But tonight, in late September 2001, Paul’s question hangs heavy in the air. So many things hang in this acrid, dust-filled air that seeps in around our locked windows. I don’t know what to tell him. I wish he would yank the covers off my side of the bed so I could yank them back until we’ve untucked the whole bed and can bicker about whose turn it is to get up and tuck it all back in. Then we could trade playful insults the way we usually do. Afterward, I’d find that bone I like on the side of his naked hip, that lean, planed spot so unlike any part of me, and I’d run my fingers along it saying, “Hmm, I like this part here.”
“Is everything going to be all right?” he asks again, but with a panicky edge this time, because I have failed to chase away his demons. I haven’t even tried.
We lie for a moment on the lavender sheets, on our separate sides of the bed, and I realize that he’s crying. He cries silently, shaking, the same way he laughs.
“Sweetie,” I say, “calm down.” I lay a hand on his forehead the way my father used to do to me every night, tiptoeing up to my room after he thought I was asleep. But my husband pushes my hand away, as if it were just one more weight pressing down on him.
I turn on the light, one of a pair of Noguchi lamps that were a present from his parents on our first anniversary, the paper anniversary. Now we’ve passed pottery and tin and steel — durable goods befitting a solid marriage — and are coming up on our ivory anniversary: a marriage like elephant tusks.
When I don’t say anything, Paul props himself on his elbow and turns to me, his dark eyes expectant and ridiculously wide.
“I can see what you looked like when you were a little boy,” I tell him, because this is what I do see, suddenly. “In your little red jacket.”
“With the baseball thingies on the sleeves,” he says in a boy’s voice, willing to play along for the moment.
“Appliqués.” I tell him about his knobbly knees and his marble machines, but he’s gone rigid. I’ve lost him.
“What if it had happened on Monday instead of Tuesday?” he asks. On Monday morning he was inspecting monuments in Battery Park. At 8:45 he rode his bike up lower West Street. Later that day he called me from the office, all excited because they’d just finished the bike path linking the Village to downtown.
I sigh, knowing I will have to remind him of the long odds, a job he usually does for me, because statistics and probabilities are not my forte. But before I can speak, he’s off and running again:
“What if you and the boys were having your teeth cleaned?”

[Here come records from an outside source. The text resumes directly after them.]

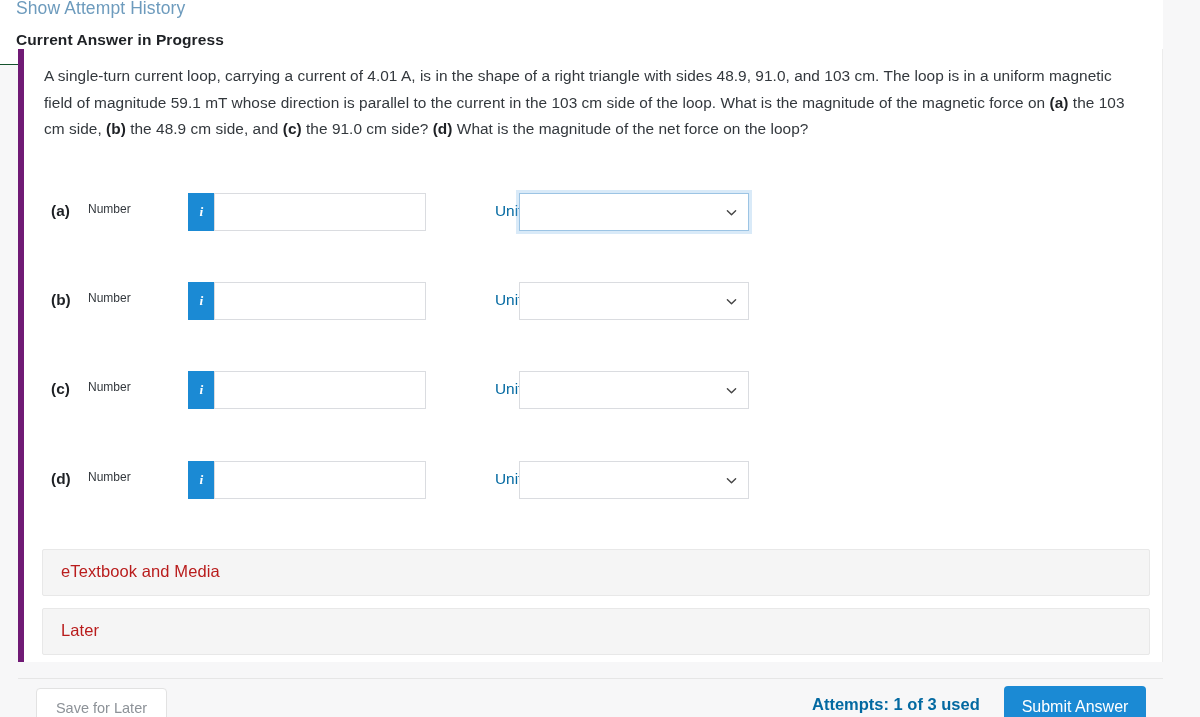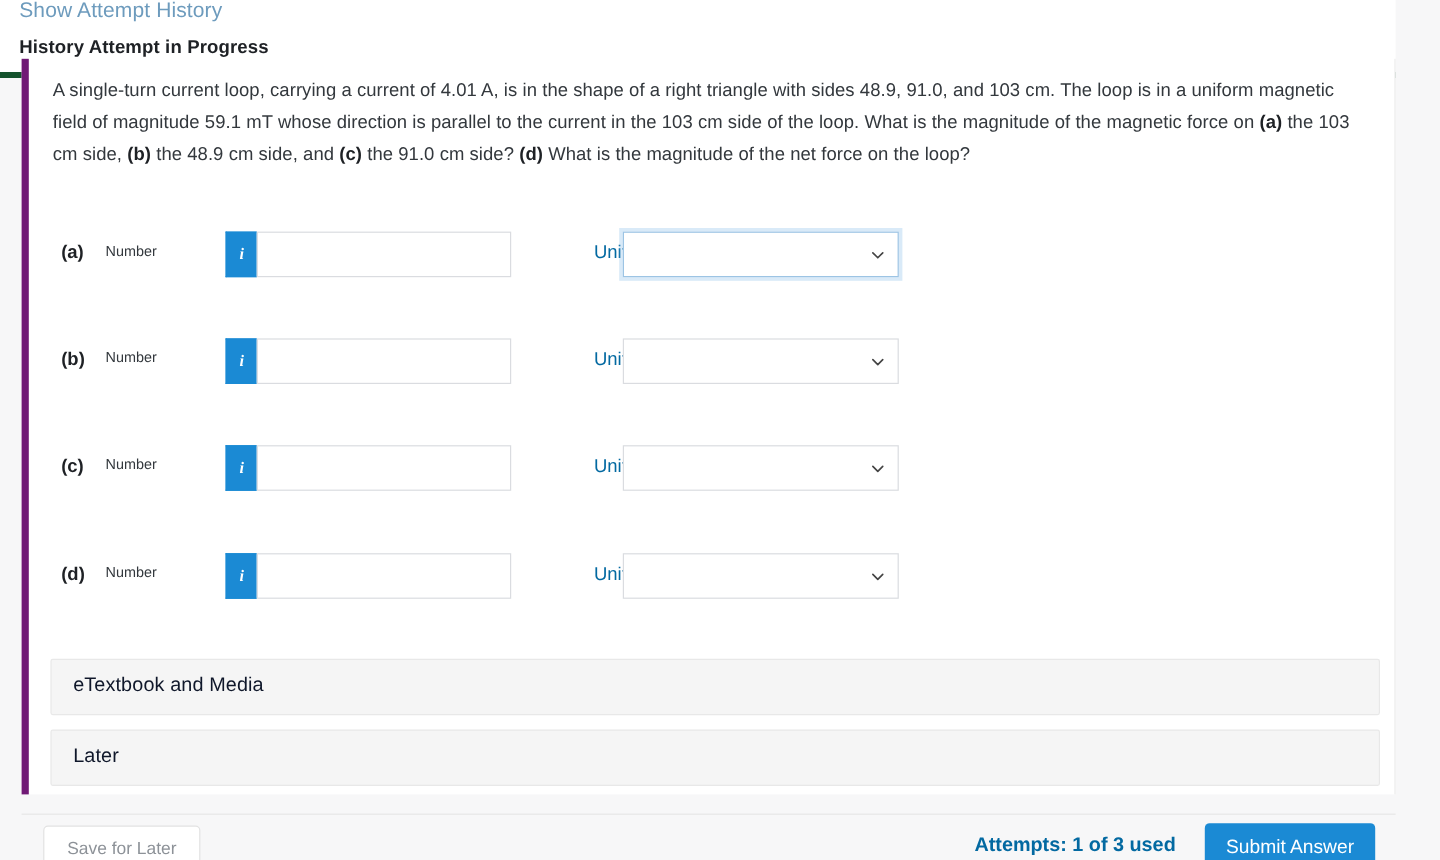"Show Attempt History" .top-strip { border-bottom: 5px solid #14532d -> 1px solid #14532d }
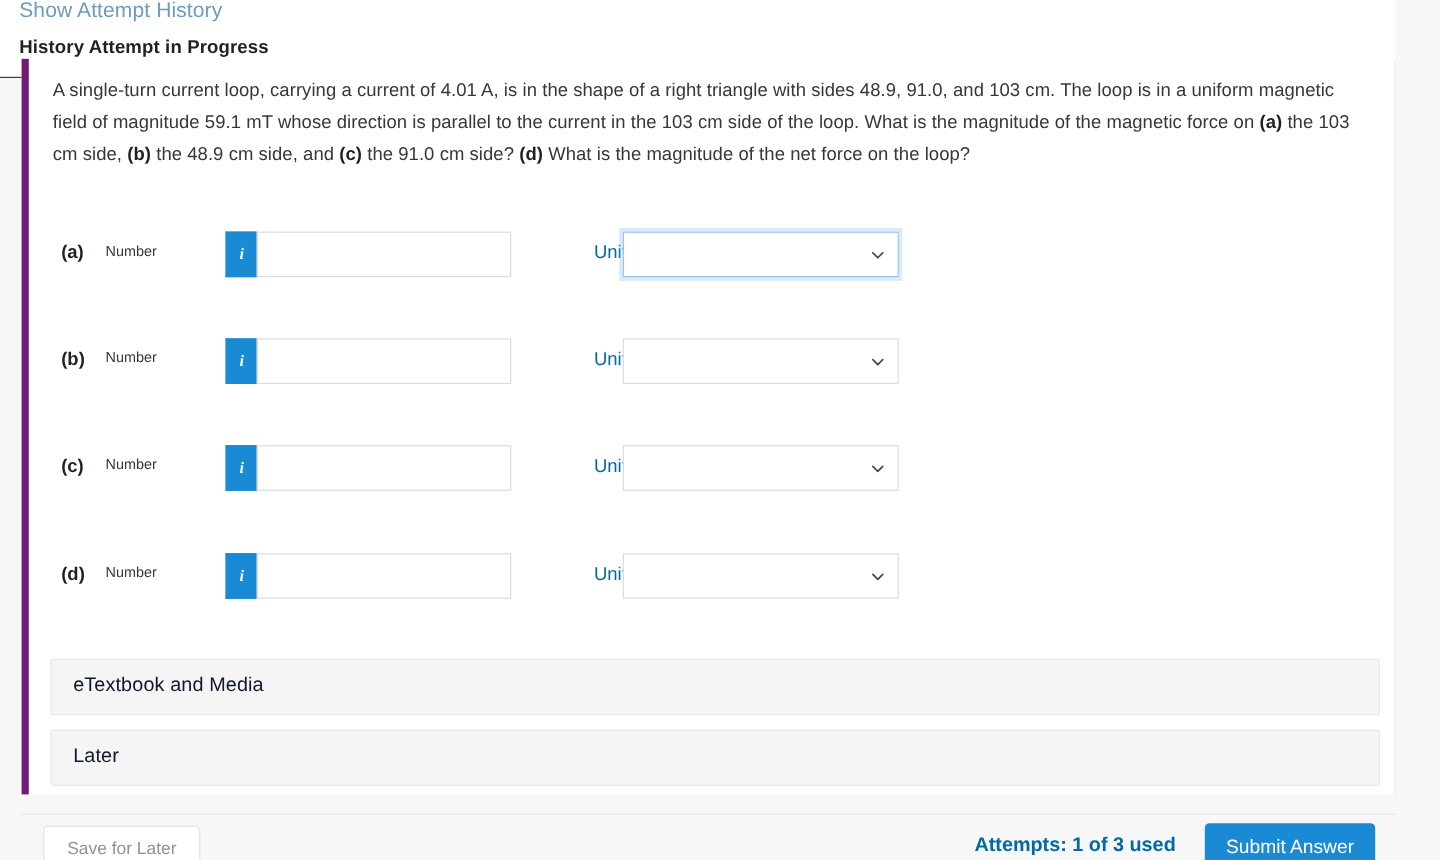"History Attempt in Progress" div.current-attempt-title { text: History Attempt -> Current Answer }
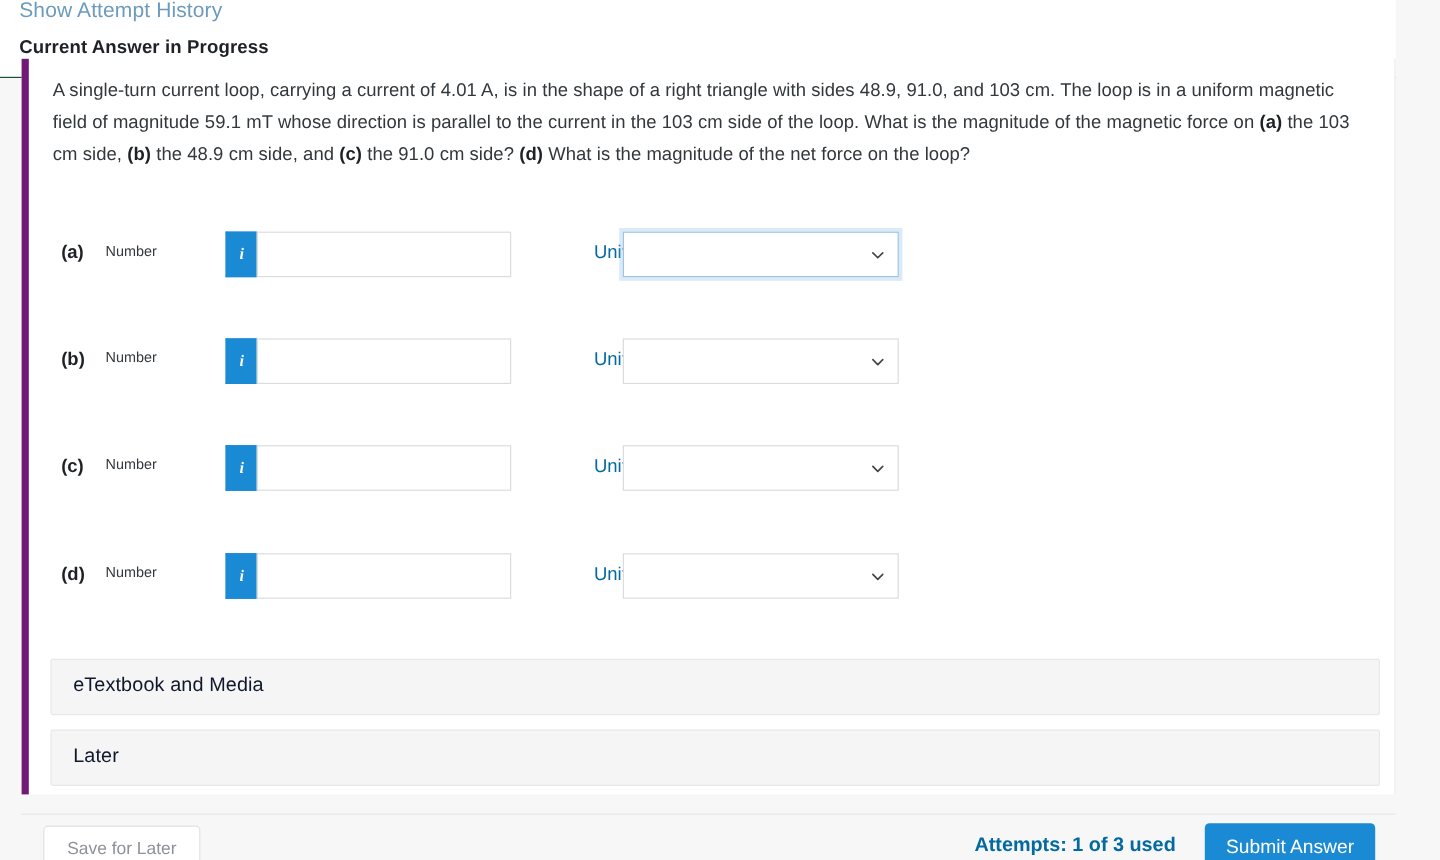"eTextbook and Media" .panel-label { color: #0f172a -> #b91c1c }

Our dentist’s office is a block from the site, right next to the crowds keeping vigil at Saint Paul’s Chapel. We’d been there the previous week. They called the following Thursday to say they were closed indefinitely.
“What if you were shopping for shoes at Century 21?” he says, referring to the discount department store across the street from the site. “You’re always shopping for shoes at Century 21.”
This one stops me. “I’m flattered. I didn’t think you’d noticed.”
“It’s not funny,” he says. He’s quiet for a minute, but I can feel more questions forming in him. “Any day now the proposals are going to start flooding in,” he says. “And what am I supposed to tell the families, Brooke? That it’s too soon to think about memorials, because who knows what might happen next?”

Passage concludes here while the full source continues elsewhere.